Hafida raconte qu’elle avait reçu l’ordre de la famille princière des Emirats arabes d’accompagner la princesse et sept de ses filles à Bruxelles, où la famille avait loué tout un étage du luxueux hôtel Conrad. Dès son arrivée sur place, ses papiers d’identité lui ont été enlevés et, comme les autres jeunes femmes au service de la famille, elle n’a pu quitter une seule fois l’hôtel.

Chaque princesse de la famille avait son propre personnel. "Je n’avais pas de temps pour moi. Je devais sans cesse rester au service de ma patronne, dormir près d’elle, sur un matelas posé sur le sol. Je devais même l’aider à se déshabiller". Elle avoue avoir eu l’impression d’être traitée comme une esclave, mais elle n’osait réagir. L’une de ses collègues, qui avait parlé à d’autres d’un incident, avait en effet été enfermée pendant trois jours dans une chambre, sans recevoir à manger ni à boire.

Les femmes n’avaient d’ailleurs pas le droit de se parler entre elles. "Nous avions sans cesse peur. Nous ne savions pas ce qui pouvait se passer si les princesses se fâchaient". Le personnel devait attendre que les membres de la famille aient mangé pour pouvoir se nourrir des restes.

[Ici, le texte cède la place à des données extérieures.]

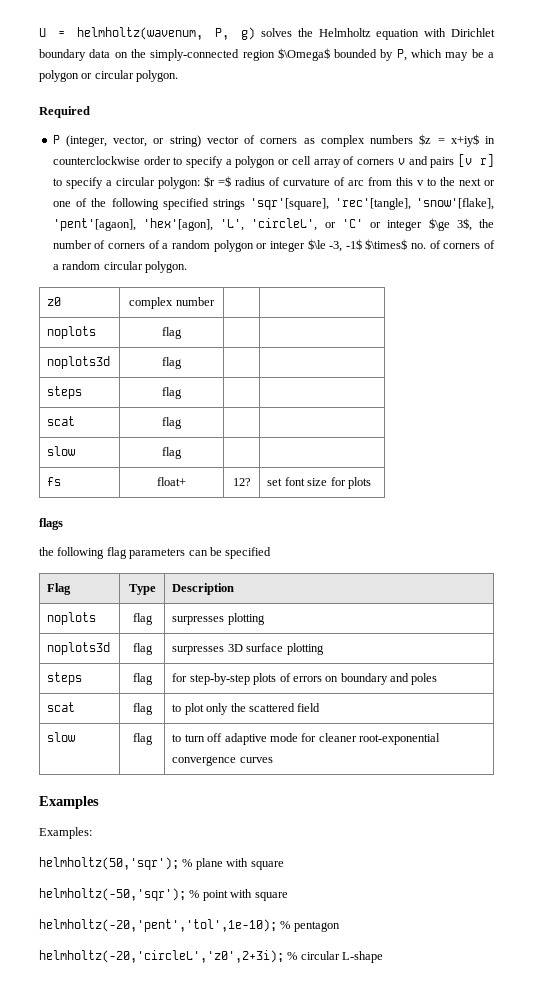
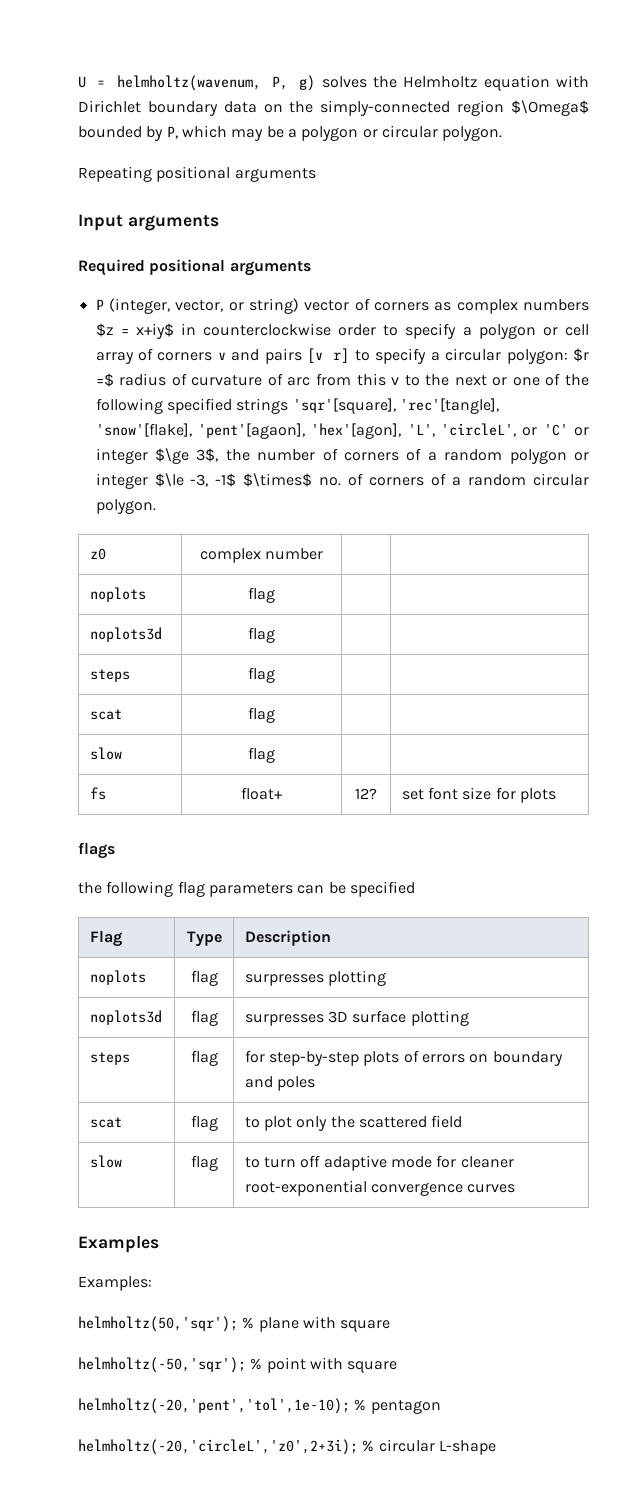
+ Repeating positional arguments
+ Input arguments
- Required
+ Required positional arguments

Hafida souligne cependant qu’il y avait une grande différence entre son travail pour la famille princière à Abou Dhabi et à Bruxelles. "A Abou Dhabi, nous étions libres. Nous pouvions sortir et nous n’étions pas sans cesse surveillées par quatre gardes, comme c’était le cas à Bruxelles".

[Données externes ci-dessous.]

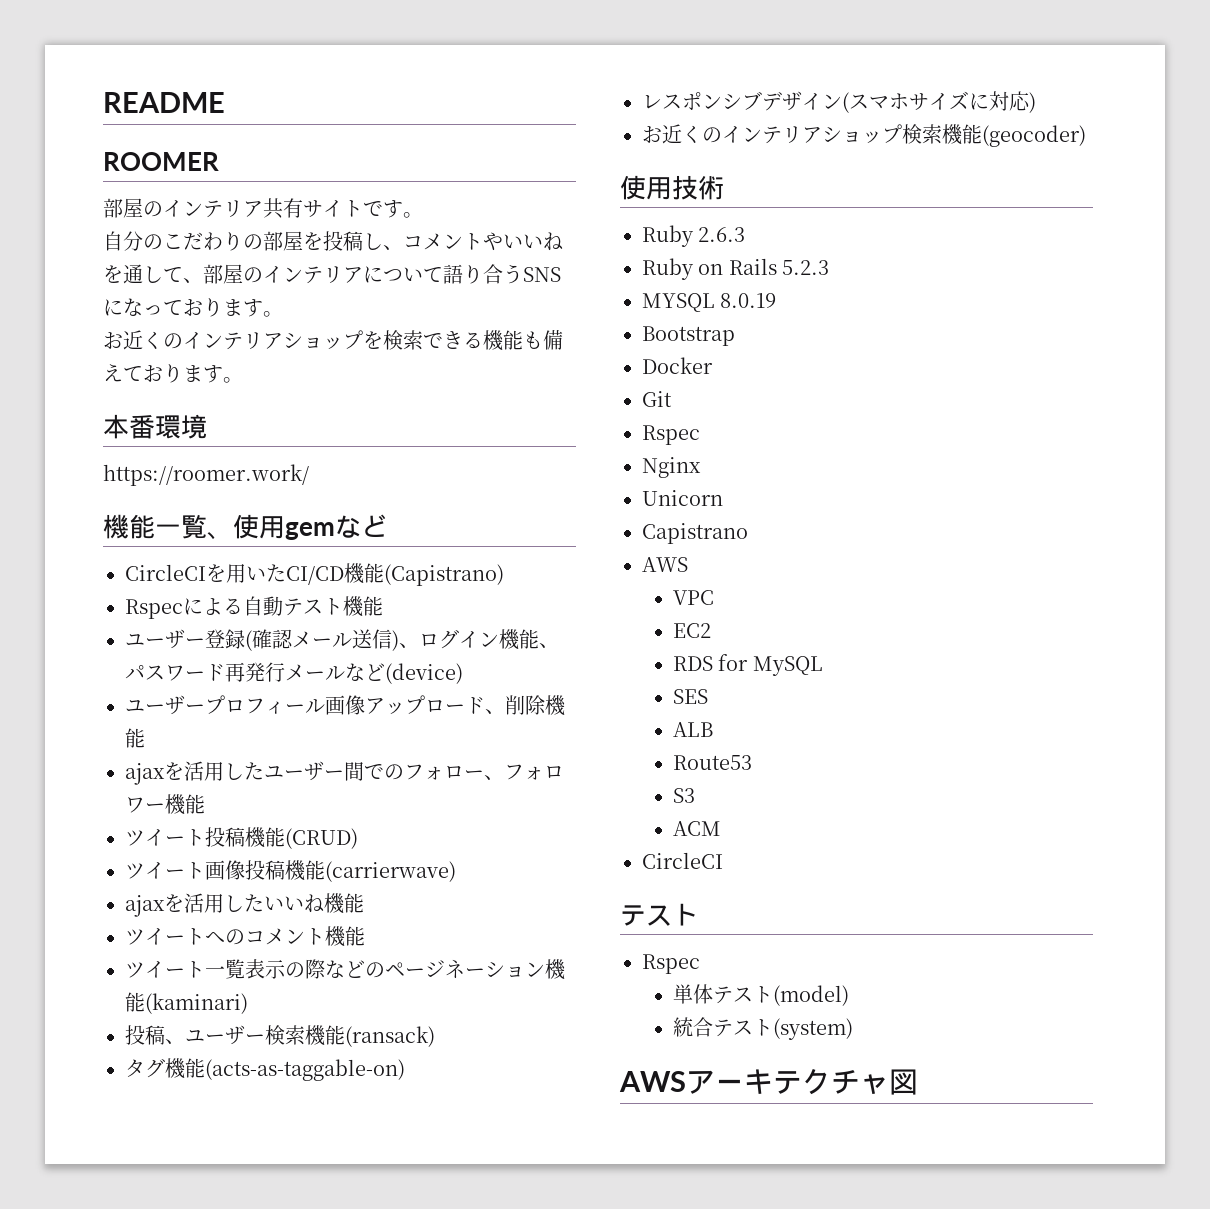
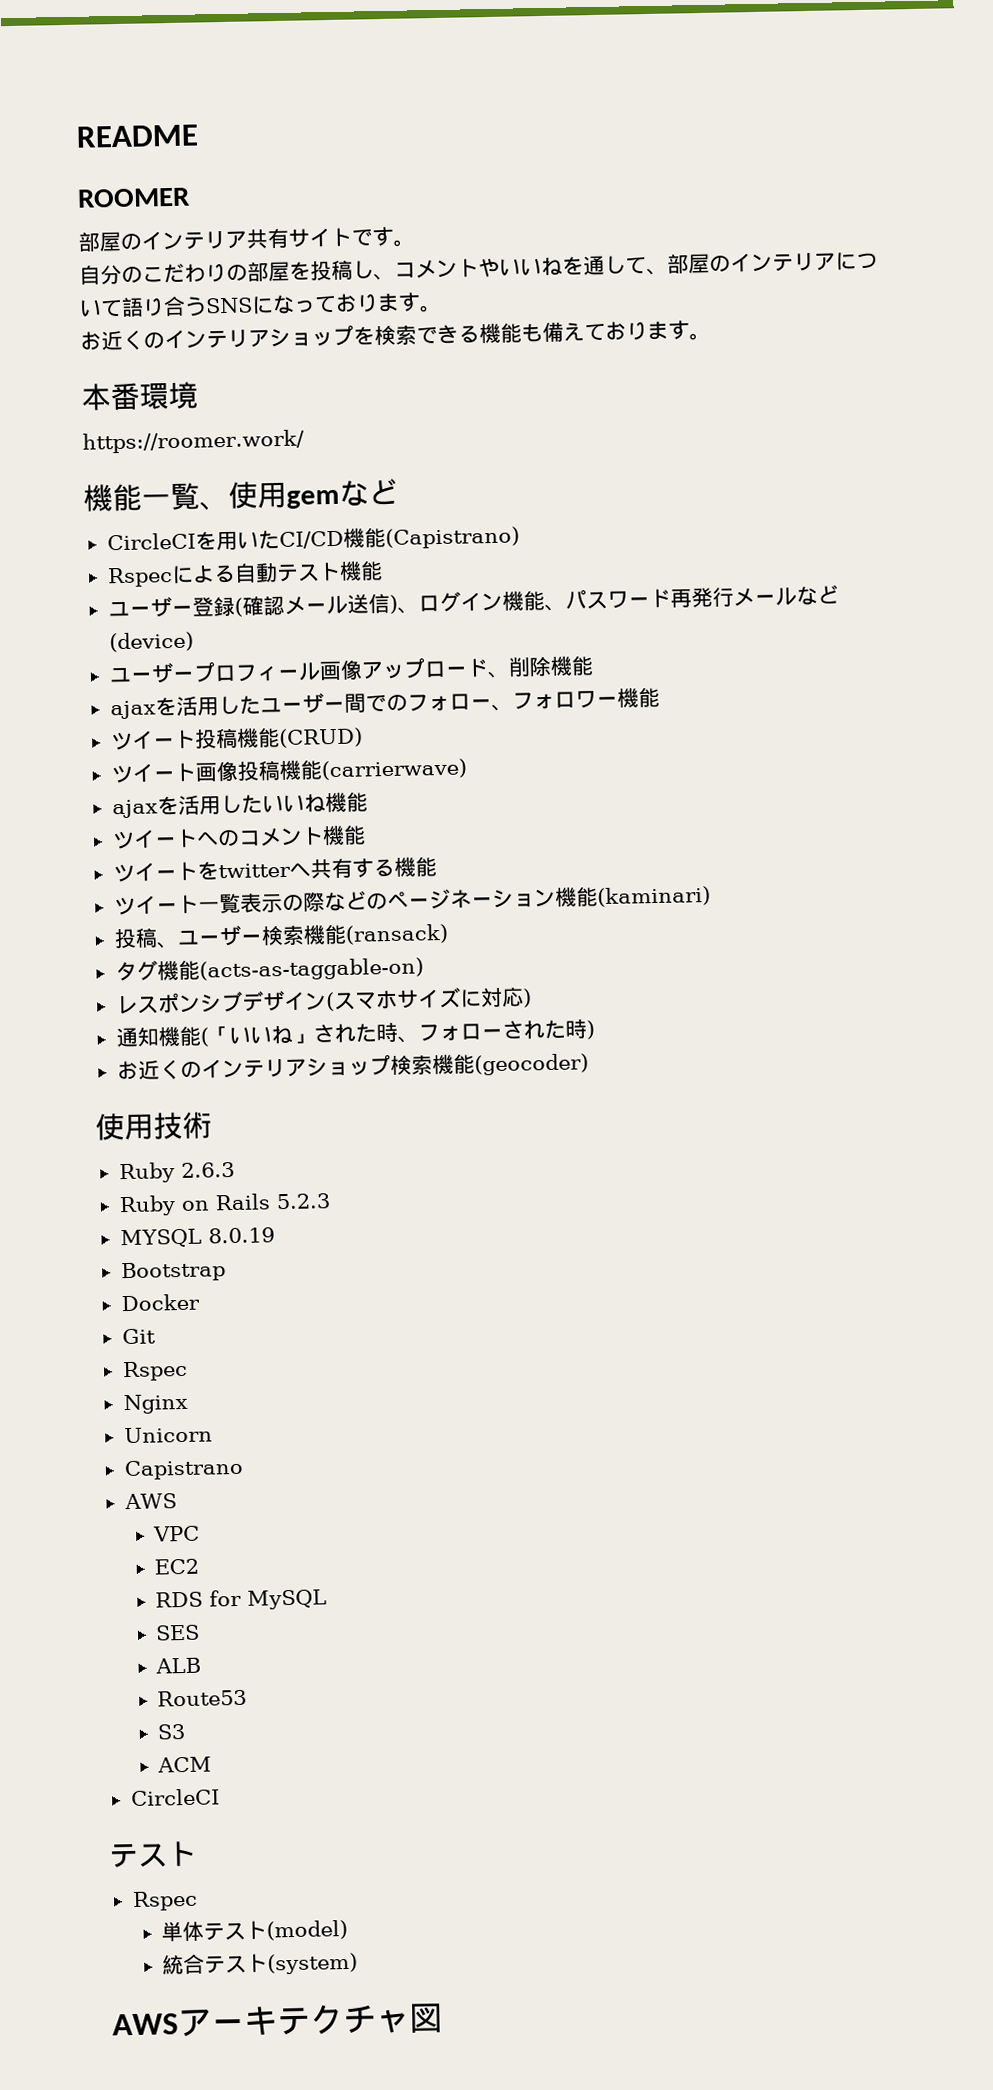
+ ツイートをtwitterへ共有する機能
+ 通知機能(「いいね」された時、フォローされた時)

Arrivées à l’hôtel Conrad (photo), les jeunes femmes ont dû travailler 24h sur 24 et 7 jours sur 7 pour les employeurs, sans être payées ou très peu, et sans avoir le droit de prendre contact par téléphone avec leur famille. Elles n’ont pas trouvé la situation normale, "mais nous n’avions pas le choix", concluait Hafida.

BELGA

Des peines de 18 mois de prison réclamées

L'auditeur du travail Henri Funck a requis ce vendredi, devant le tribunal correctionnel de Bruxelles, des peines de 18 mois de prison à l'encontre des prévenus dans l'affaire des "princesses du Conrad", ainsi que des amendes pour un montant total de 1.897.500 euros. Les avocats de la défense, eux, ont plaidé l'acquittement. Dans ce dossier, une princesse des Emirats arabes unis, sept de ses filles et un de leurs majordomes sont prévenus pour des faits de traite des êtres humains à l'égard de 23 femmes qu'ils employaient, en 2007 et 2008, à l'hôtel Conrad (aujourd'hui Steigenberger) à Bruxelles.

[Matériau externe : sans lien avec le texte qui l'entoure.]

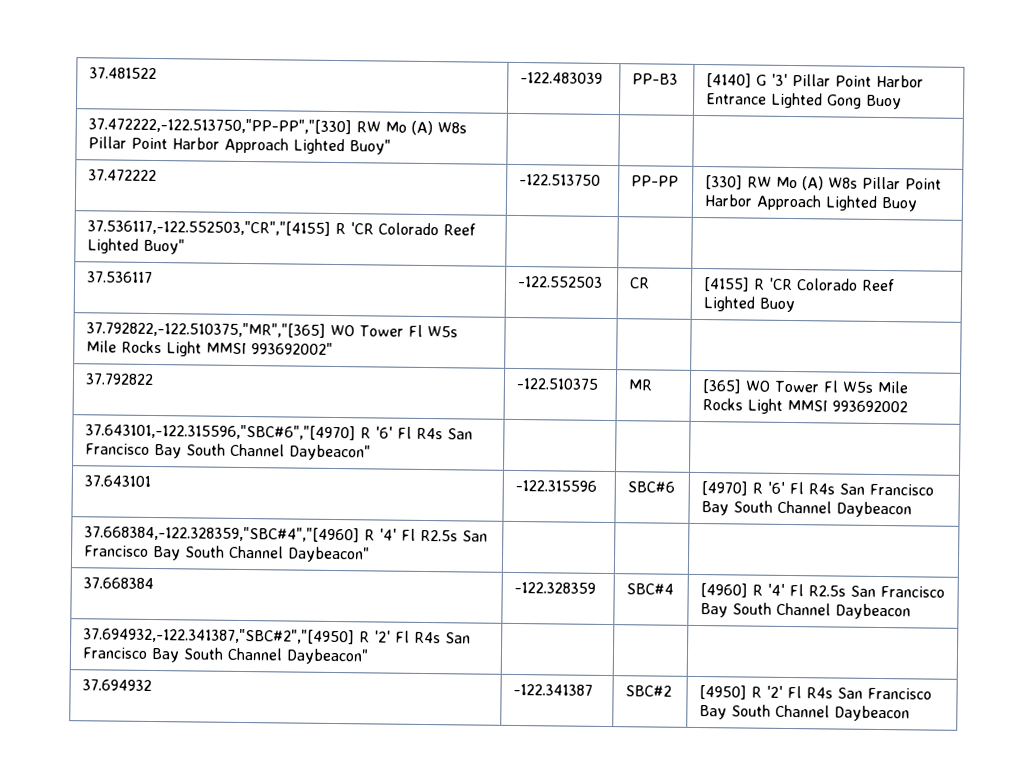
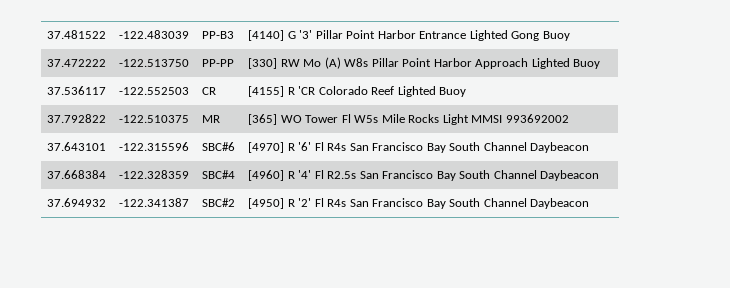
- 37.472222,-122.513750,"PP-PP","[330] RW Mo (A) W8s Pillar Point Harbor Approach Lighted Buoy" | | |
- 37.536117,-122.552503,"CR","[4155] R 'CR Colorado Reef Lighted Buoy" | | |
- 37.792822,-122.510375,"MR","[365] WO Tower Fl W5s Mile Rocks Light MMSI 993692002" | | |
- 37.643101,-122.315596,"SBC#6","[4970] R '6' Fl R4s San Francisco Bay South Channel Daybeacon" | | |
- 37.668384,-122.328359,"SBC#4","[4960] R '4' Fl R2.5s San Francisco Bay South Channel Daybeacon" | | |
- 37.694932,-122.341387,"SBC#2","[4950] R '2' Fl R4s San Francisco Bay South Channel Daybeacon" | | |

L'auditeur a estimé que les préventions devaient être établies et a réclamé des peines de 18 mois de prison à l'encontre des prévenus, sans s'opposer à un éventuel sursis. Il a également requis des amendes pénales de 15.000 euros par travailleuse victime, augmentées d'intérêts. Il a ainsi demandé la condamnation des prévenus, solidairement, à la somme totale de 1.897.500 euros.

La défense, elle, a plaidé l'acquittement des prévenus. Celle-ci estime que c'est la société "Private Department", qui a signé les contrats d'emploi avec les victimes, qui est responsable devant la justice. Mais aussi, sur le fond du dossier, les avocats de la défense ont considéré que les faits ont, à tout le moins, été largement exagérés par certaines victimes.